▸ **Instructions for the task**
Copy out every entry that follows, without a single picture.

▸ **Provided records**
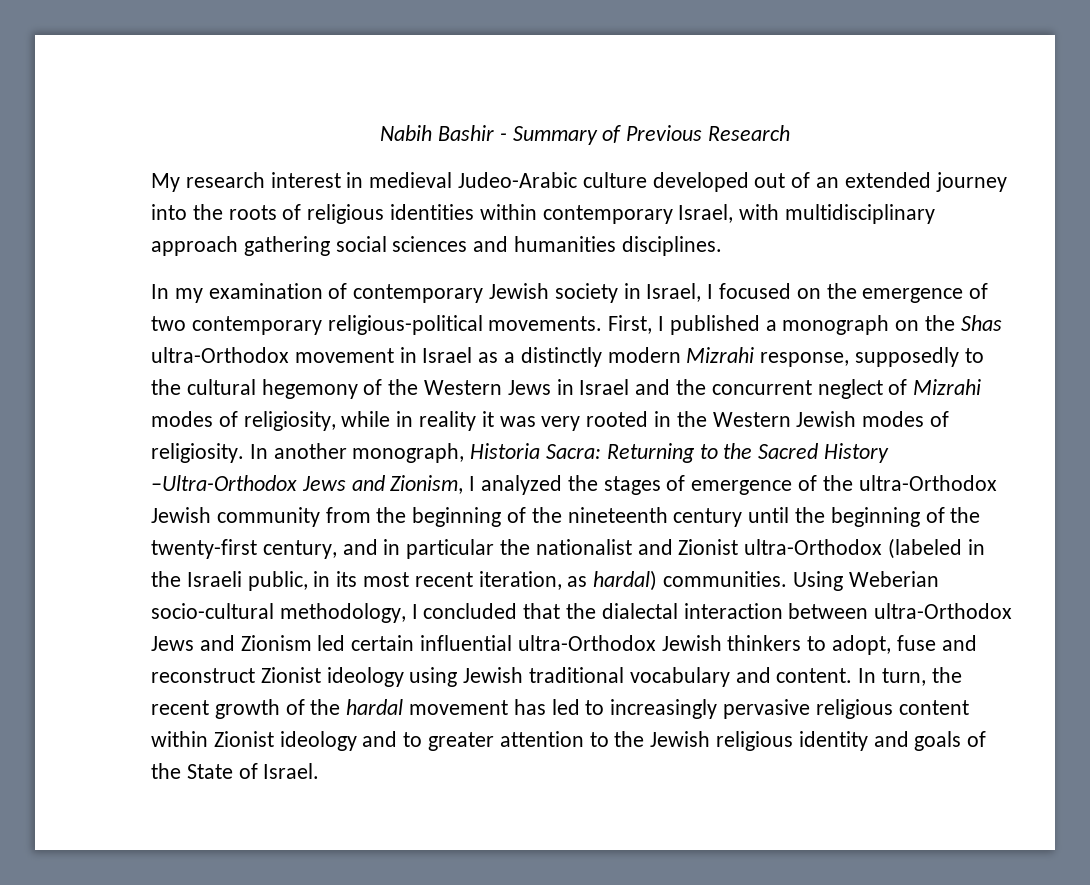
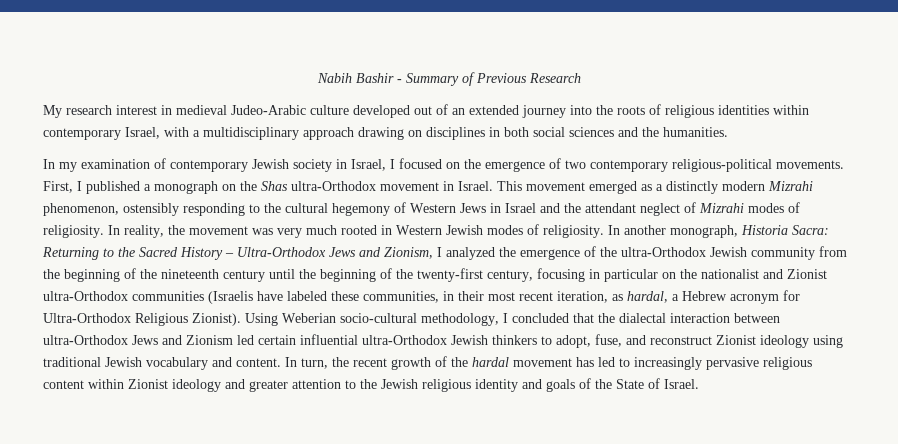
- My research interest in medieval Judeo-Arabic culture developed out of an extended journey into the roots of religious identities within contemporary Israel, with multidisciplinary approach gathering social sciences and humanities disciplines.
+ My research interest in medieval Judeo-Arabic culture developed out of an extended journey into the roots of religious identities within contemporary Israel, with a multidisciplinary approach drawing on disciplines in both social sciences and the humanities.
- First, I published a monograph on the Shas ultra-Orthodox movement in Israel as a distinctly modern Mizrahi response, supposedly to the cultural hegemony of the Western Jews in Israel and the concurrent neglect of Mizrahi modes of religiosity, while in reality it was very rooted in the Western Jewish modes of religiosity.
+ First, I published a monograph on the Shas ultra-Orthodox movement in Israel. This movement emerged as a distinctly modern Mizrahi phenomenon, ostensibly responding to the cultural hegemony of Western Jews in Israel and the attendant neglect of Mizrahi modes of religiosity. In reality, the movement was very much rooted in Western Jewish modes of religiosity.
- In another monograph, Historia Sacra: Returning to the Sacred History –Ultra-Orthodox Jews and Zionism, I analyzed the stages of emergence of the ultra-Orthodox Jewish community from the beginning of the nineteenth century until the beginning of the twenty-first century, and in particular the nationalist and Zionist ultra-Orthodox (labeled in the Israeli public, in its most recent iteration, as hardal) communities.
+ In another monograph, Historia Sacra: Returning to the Sacred History – Ultra-Orthodox Jews and Zionism, I analyzed the emergence of the ultra-Orthodox Jewish community from the beginning of the nineteenth century until the beginning of the twenty-first century, focusing in particular on the nationalist and Zionist ultra-Orthodox communities (Israelis have labeled these communities, in their most recent iteration, as hardal, a Hebrew acronym for Ultra-Orthodox Religious Zionist).
- Using Weberian socio-cultural methodology, I concluded that the dialectal interaction between ultra-Orthodox Jews and Zionism led certain influential ultra-Orthodox Jewish thinkers to adopt, fuse and reconstruct Zionist ideology using Jewish traditional vocabulary and content.
+ Using Weberian socio-cultural methodology, I concluded that the dialectal interaction between ultra-Orthodox Jews and Zionism led certain influential ultra-Orthodox Jewish thinkers to adopt, fuse, and reconstruct Zionist ideology using traditional Jewish vocabulary and content.
- In turn, the recent growth of the hardal movement has led to increasingly pervasive religious content within Zionist ideology and to greater attention to the Jewish religious identity and goals of the State of Israel.
+ In turn, the recent growth of the hardal movement has led to increasingly pervasive religious content within Zionist ideology and greater attention to the Jewish religious identity and goals of the State of Israel.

▸ **Your response**
- My research interest in medieval Judeo-Arabic culture developed out of an extended journey into the roots of religious identities within contemporary Israel, with multidisciplinary approach gathering social sciences and humanities disciplines.
+ My research interest in medieval Judeo-Arabic culture developed out of an extended journey into the roots of religious identities within contemporary Israel, with a multidisciplinary approach drawing on disciplines in both social sciences and the humanities.
- First, I published a monograph on the Shas ultra-Orthodox movement in Israel as a distinctly modern Mizrahi response, supposedly to the cultural hegemony of the Western Jews in Israel and the concurrent neglect of Mizrahi modes of religiosity, while in reality it was very rooted in the Western Jewish modes of religiosity.
+ First, I published a monograph on the Shas ultra-Orthodox movement in Israel. This movement emerged as a distinctly modern Mizrahi phenomenon, ostensibly responding to the cultural hegemony of Western Jews in Israel and the attendant neglect of Mizrahi modes of religiosity. In reality, the movement was very much rooted in Western Jewish modes of religiosity.
- In another monograph, Historia Sacra: Returning to the Sacred History –Ultra-Orthodox Jews and Zionism, I analyzed the stages of emergence of the ultra-Orthodox Jewish community from the beginning of the nineteenth century until the beginning of the twenty-first century, and in particular the nationalist and Zionist ultra-Orthodox (labeled in the Israeli public, in its most recent iteration, as hardal) communities.
+ In another monograph, Historia Sacra: Returning to the Sacred History – Ultra-Orthodox Jews and Zionism, I analyzed the emergence of the ultra-Orthodox Jewish community from the beginning of the nineteenth century until the beginning of the twenty-first century, focusing in particular on the nationalist and Zionist ultra-Orthodox communities (Israelis have labeled these communities, in their most recent iteration, as hardal, a Hebrew acronym for Ultra-Orthodox Religious Zionist).
- Using Weberian socio-cultural methodology, I concluded that the dialectal interaction between ultra-Orthodox Jews and Zionism led certain influential ultra-Orthodox Jewish thinkers to adopt, fuse and reconstruct Zionist ideology using Jewish traditional vocabulary and content.
+ Using Weberian socio-cultural methodology, I concluded that the dialectal interaction between ultra-Orthodox Jews and Zionism led certain influential ultra-Orthodox Jewish thinkers to adopt, fuse, and reconstruct Zionist ideology using traditional Jewish vocabulary and content.
- In turn, the recent growth of the hardal movement has led to increasingly pervasive religious content within Zionist ideology and to greater attention to the Jewish religious identity and goals of the State of Israel.
+ In turn, the recent growth of the hardal movement has led to increasingly pervasive religious content within Zionist ideology and greater attention to the Jewish religious identity and goals of the State of Israel.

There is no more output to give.